* PROBLEM TO WORK ON: When you copy the material below, keep every line exact and omit the pictures.

*-*-*

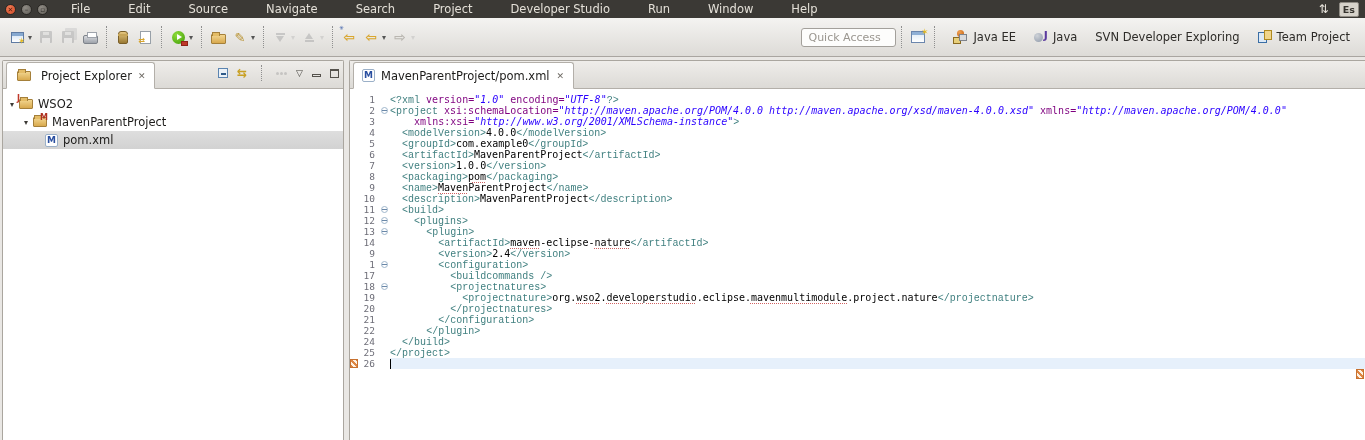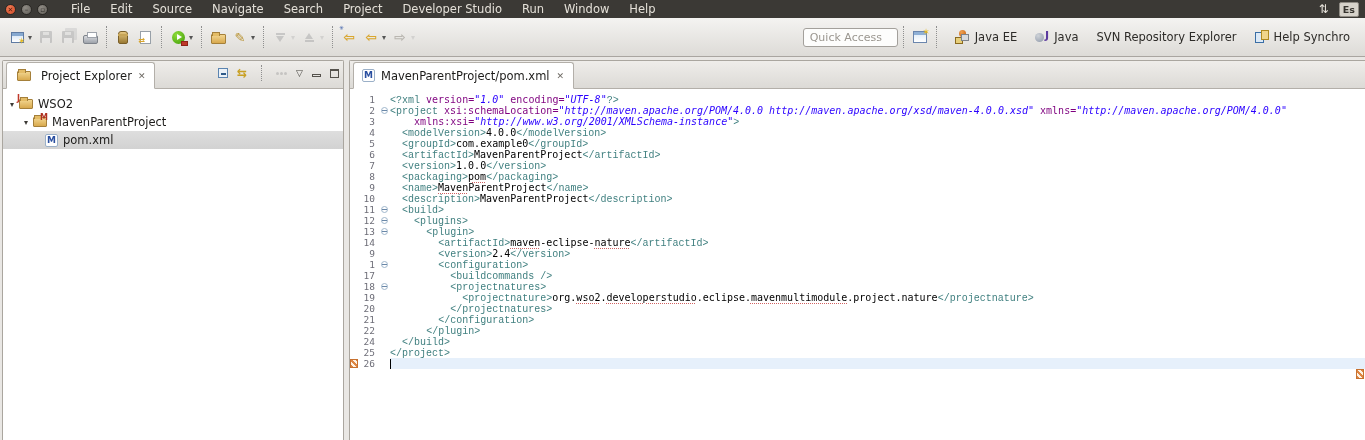"File" .menus { gap: 2px -> 20px }
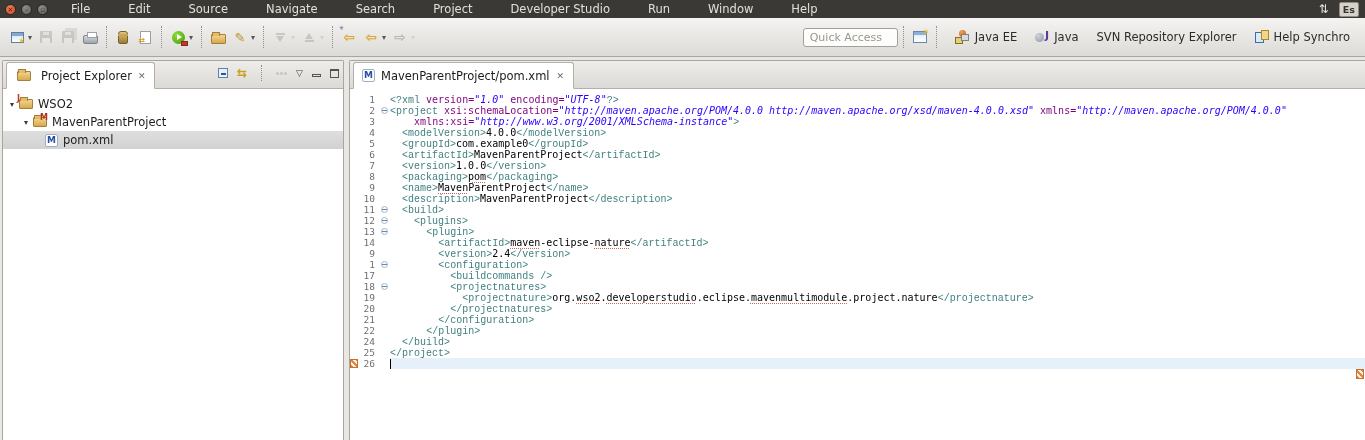"SVN Repository Explorer" span { text: Repository Explorer -> Developer Exploring }
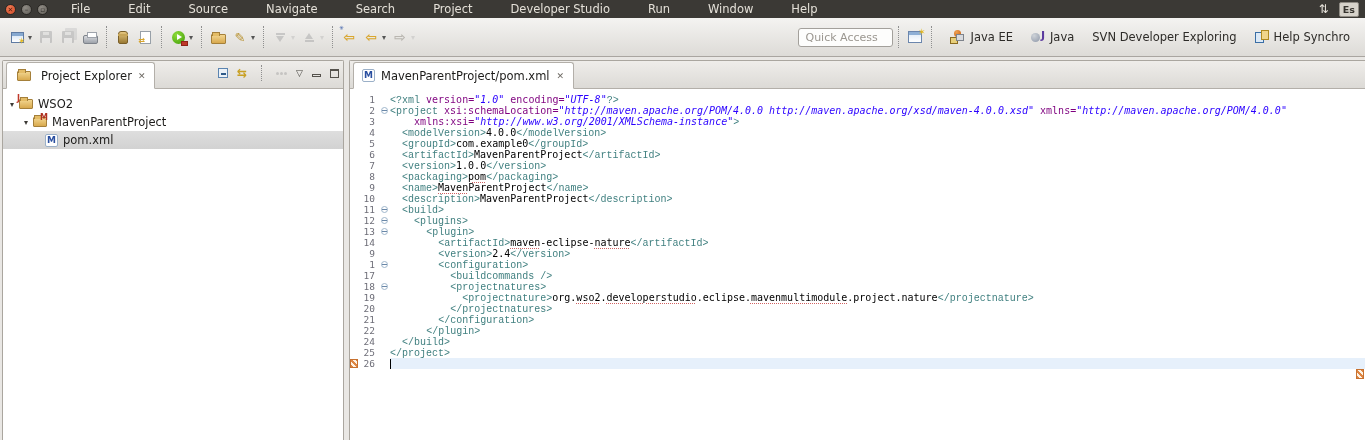"Help Synchro" span { text: Help Synchro -> Team Project }
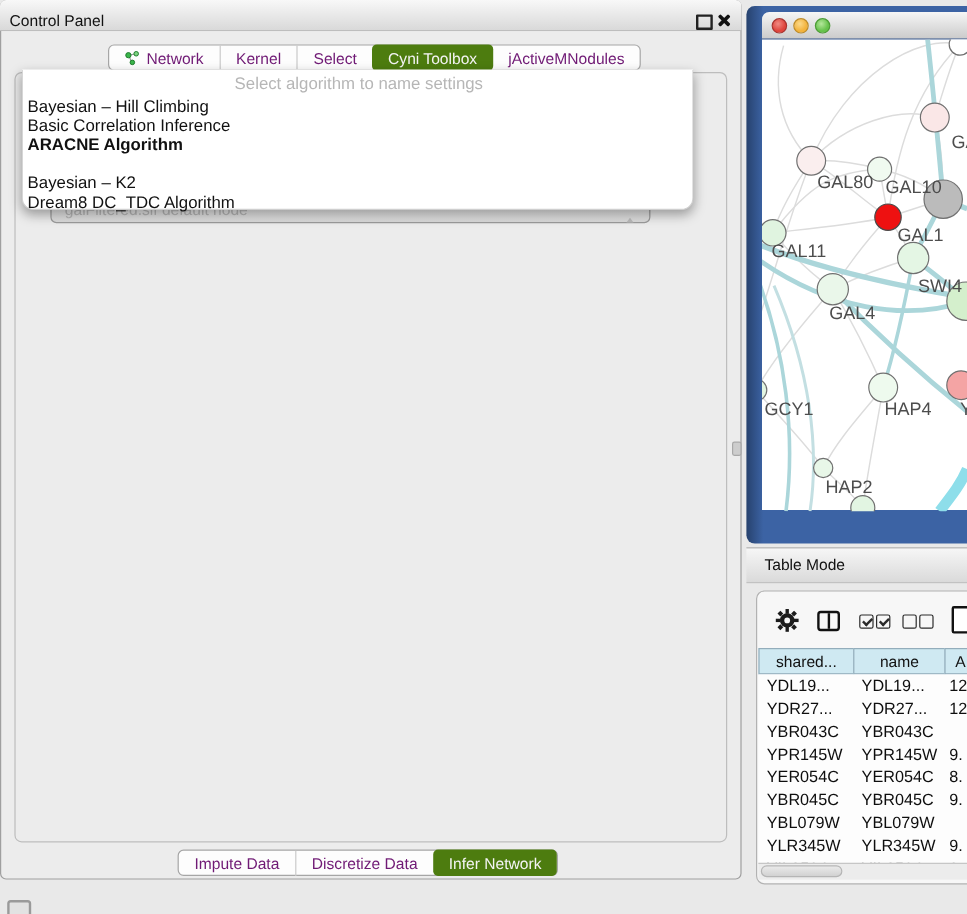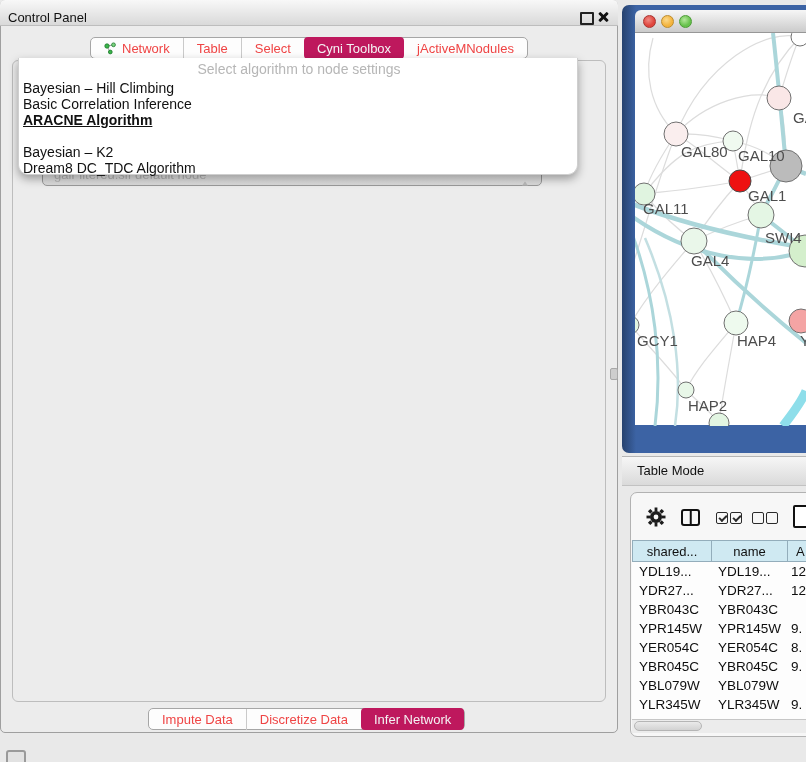"Network" .tab { color: #ef4444 -> #701a75 }
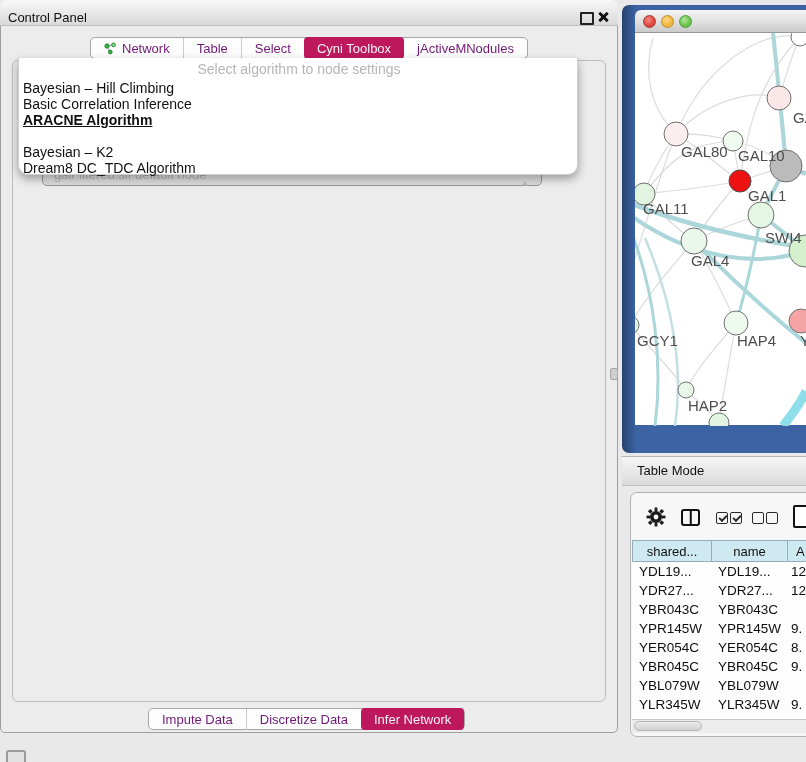"Table" span { text: Table -> Kernel }
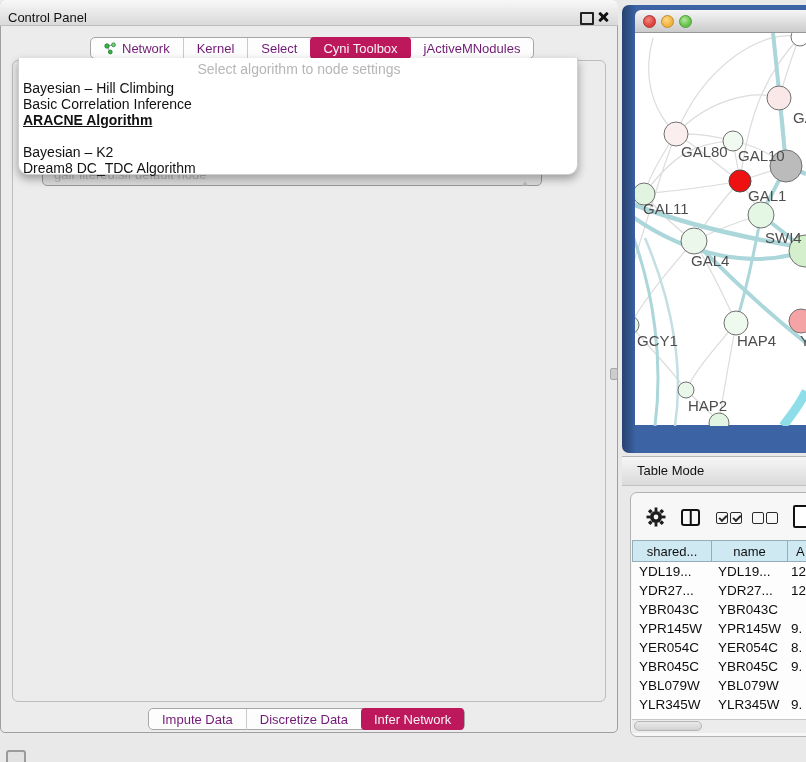"Cyni Toolbox" .tab.sel { background: #be185d -> #4d7c0f }
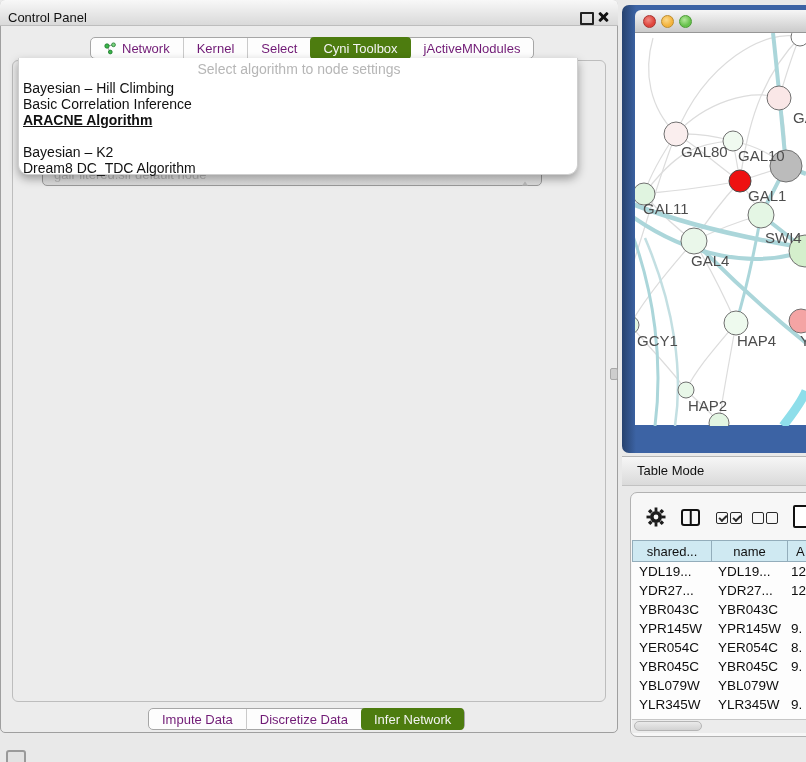"Select algorithm to node settings" div.abs { text: node -> name }
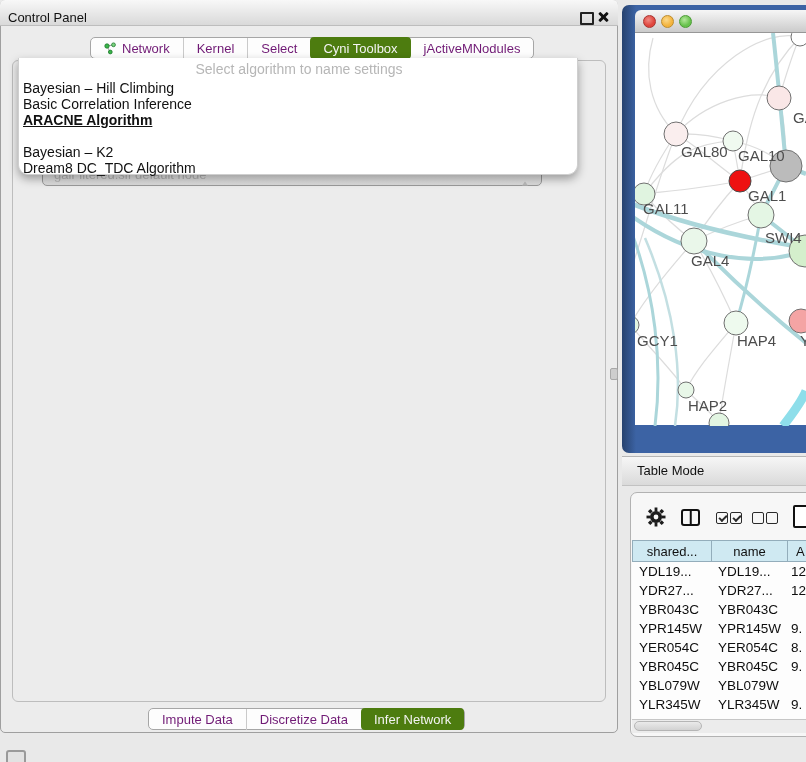"ARACNE Algorithm" .b { text-decoration: underline -> none }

*-*-*

* EXERCISE RESPONSE:
"File" .menus { gap: 2px -> 20px }
"SVN Repository Explorer" span { text: Repository Explorer -> Developer Exploring }
"Help Synchro" span { text: Help Synchro -> Team Project }
"Network" .tab { color: #ef4444 -> #701a75 }
"Table" span { text: Table -> Kernel }
"Cyni Toolbox" .tab.sel { background: #be185d -> #4d7c0f }
"Select algorithm to node settings" div.abs { text: node -> name }
"ARACNE Algorithm" .b { text-decoration: underline -> none }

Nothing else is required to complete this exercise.